### Work task
Nothing but the lines from the one containing "html: <div>江西诺诚电气有限公司</div> ->" through the end of the data should be retyped, exactly as they stand, and pictures should not be retyped.

========

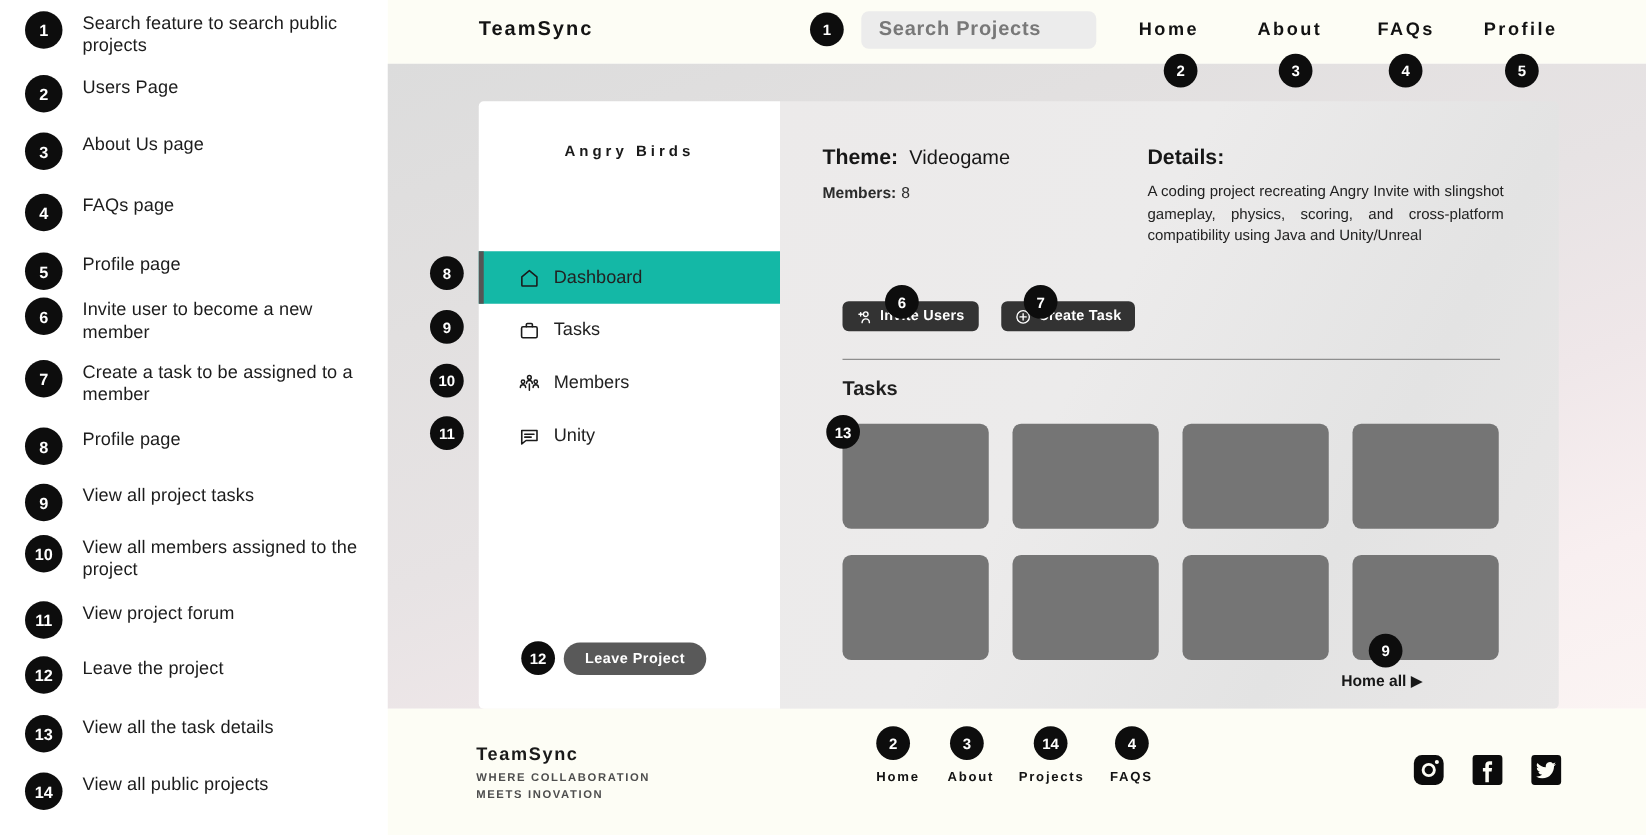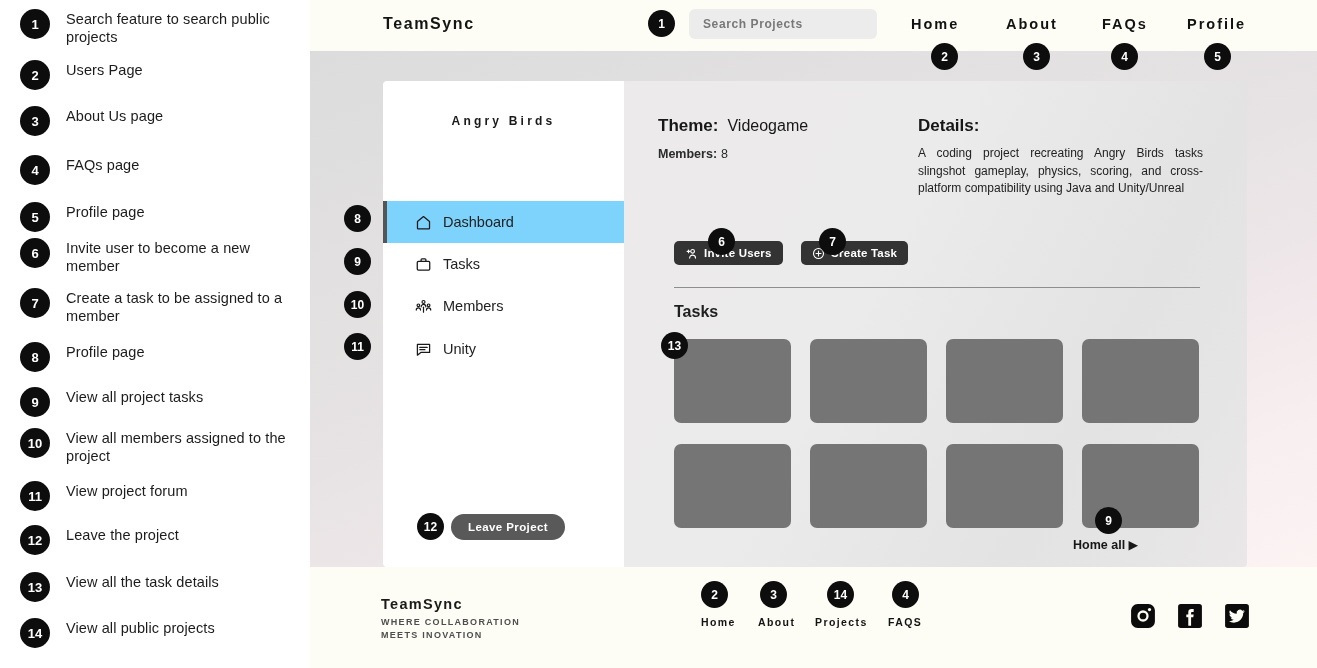"Search Projects" #search-box { font-size: 12px -> 16px }
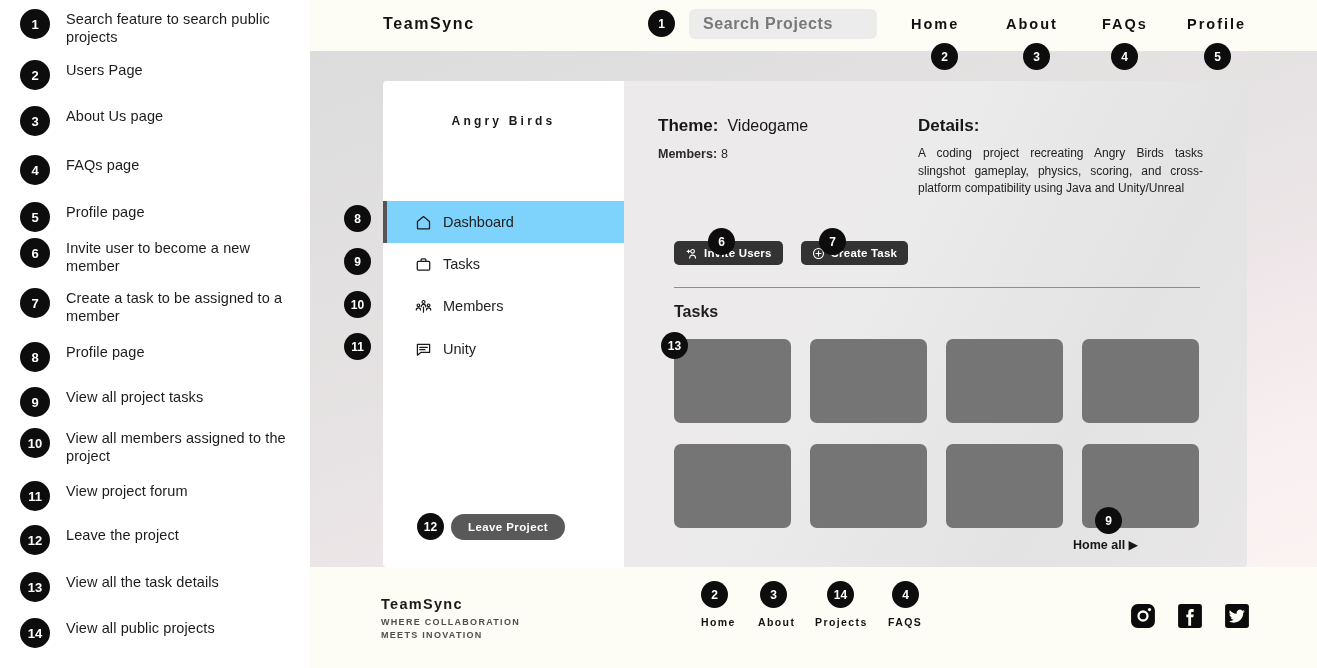"A coding project recreating Angry" div { text: Birds tasks -> Invite with }
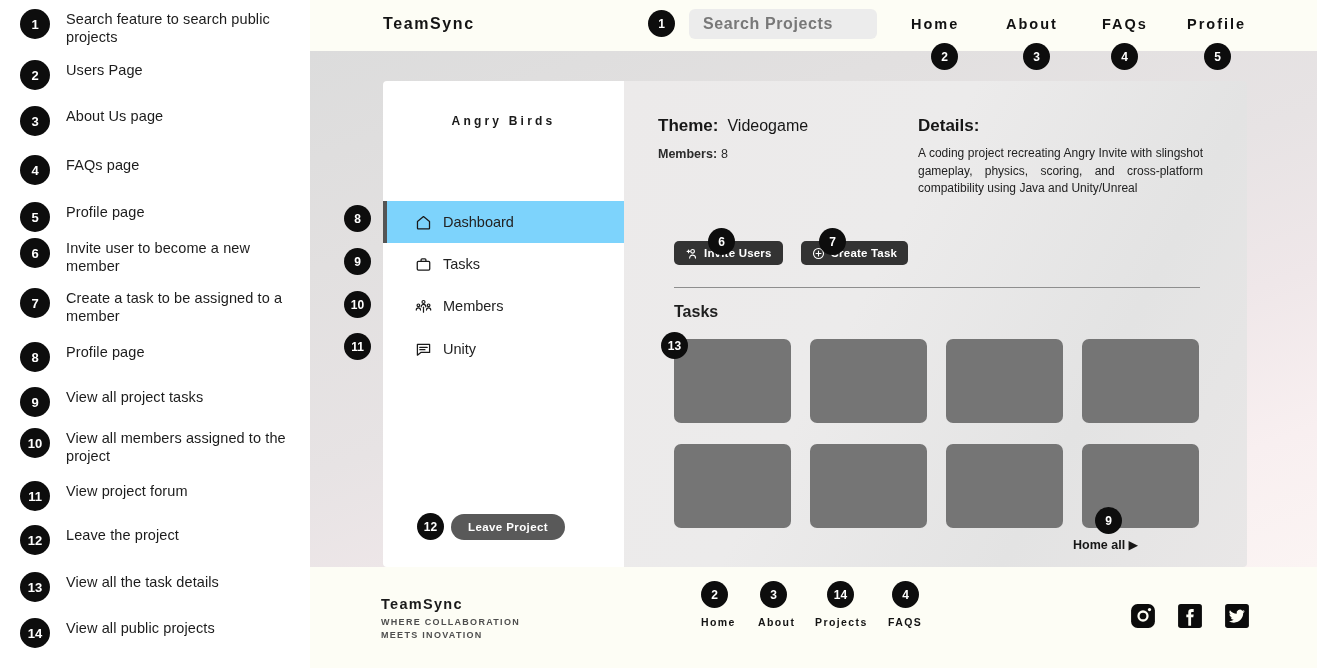"Dashboard" .side-item.active { background: #7dd3fc -> #14b8a6 }
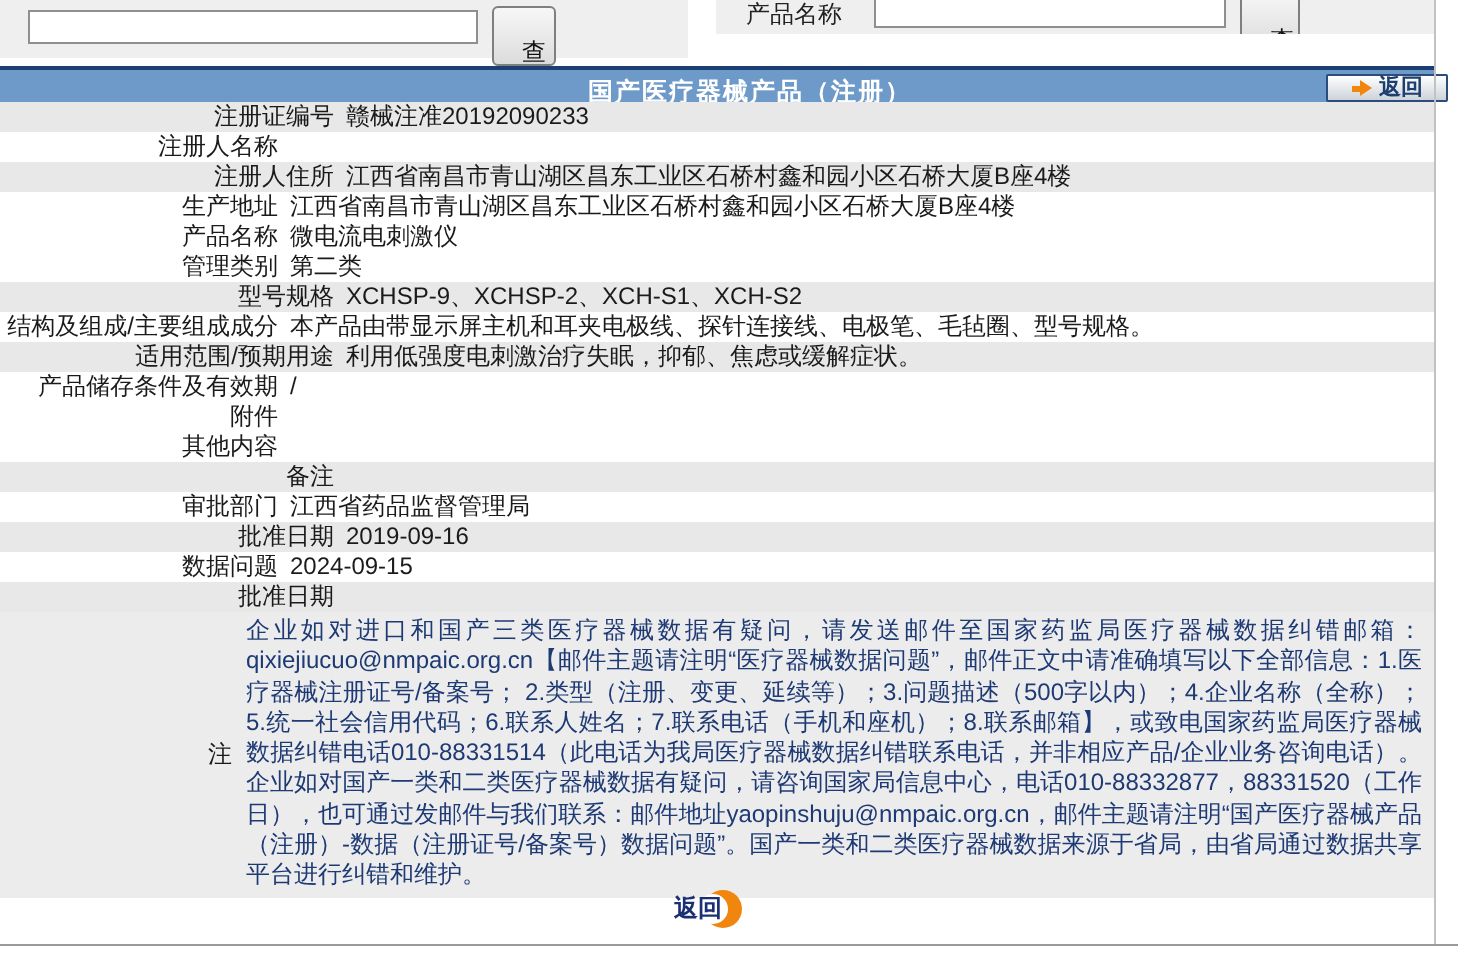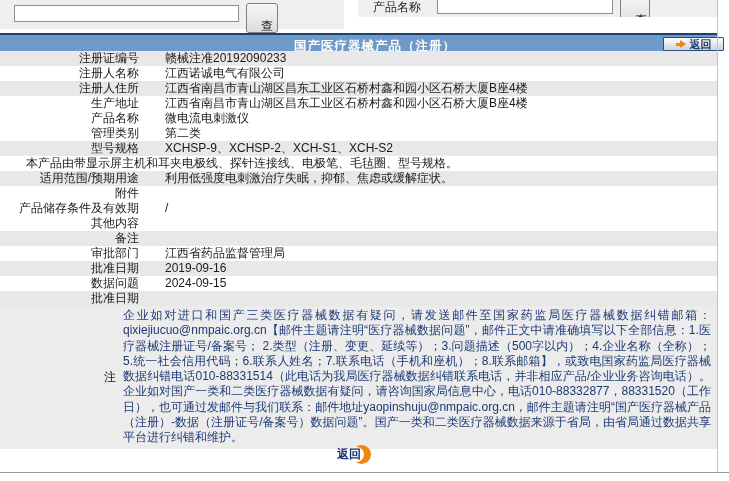"注册证编号" .row.shade { padding-left: none -> 28px }
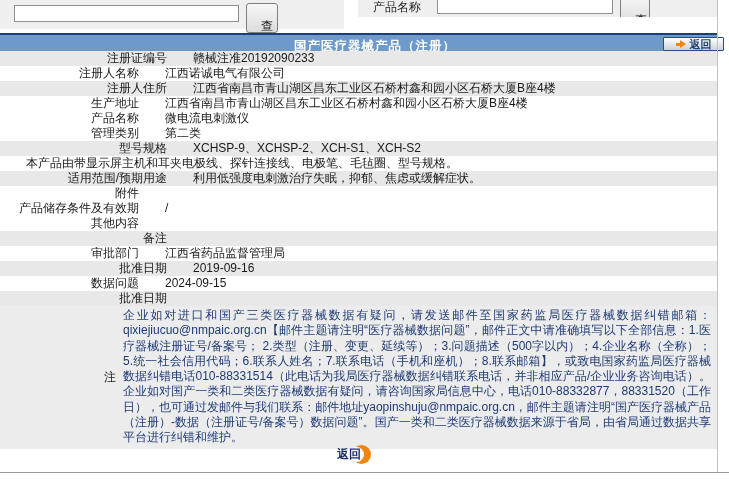"赣械注准20192090233" .row .val { margin-left: 20px -> none }
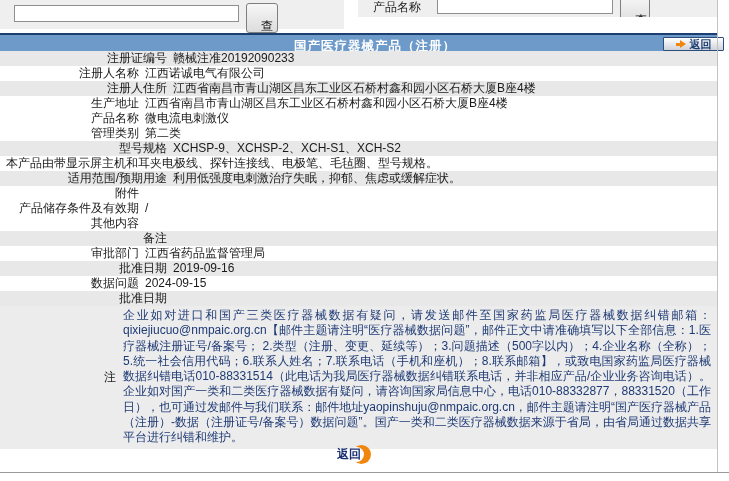"江西诺诚电气有限公司" div.val { html: <div>江西诺诚电气有限公司</div> -> none }
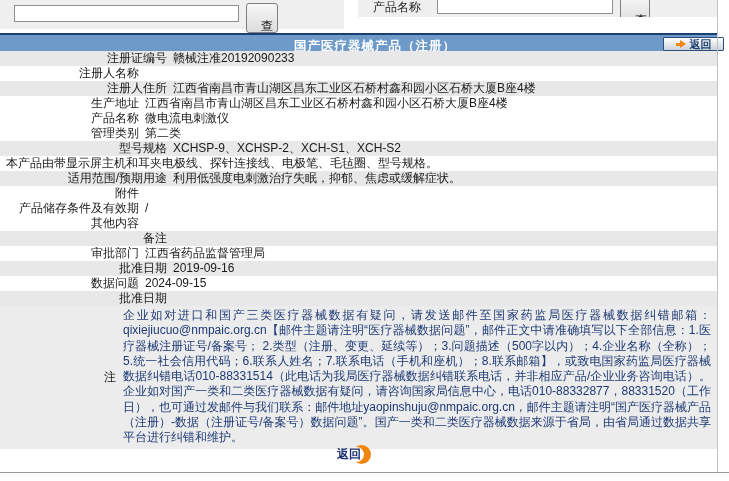"结构及组成/主要组成成分" div.lbl { html: none -> <div>结构及组成/主要组成成分</div> }
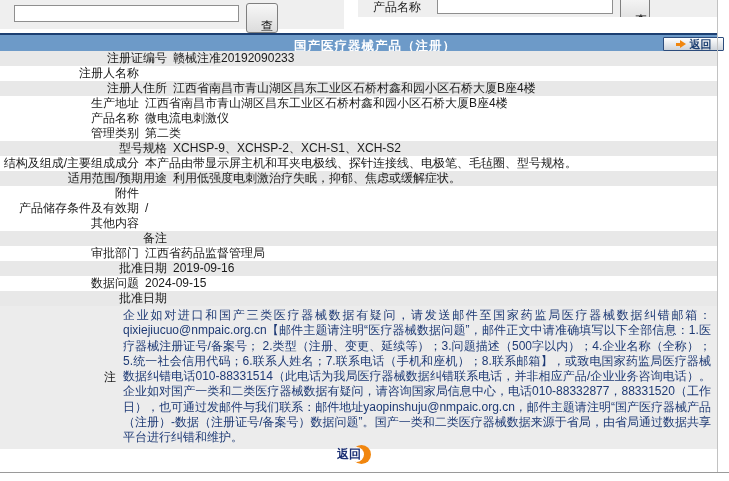"附件" div.row { order: before "产品储存条件及有效期" -> after "产品储存条件及有效期" }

========

### Exercise output
"江西诺诚电气有限公司" div.val { html: <div>江西诺诚电气有限公司</div> -> none }
"结构及组成/主要组成成分" div.lbl { html: none -> <div>结构及组成/主要组成成分</div> }
"附件" div.row { order: before "产品储存条件及有效期" -> after "产品储存条件及有效期" }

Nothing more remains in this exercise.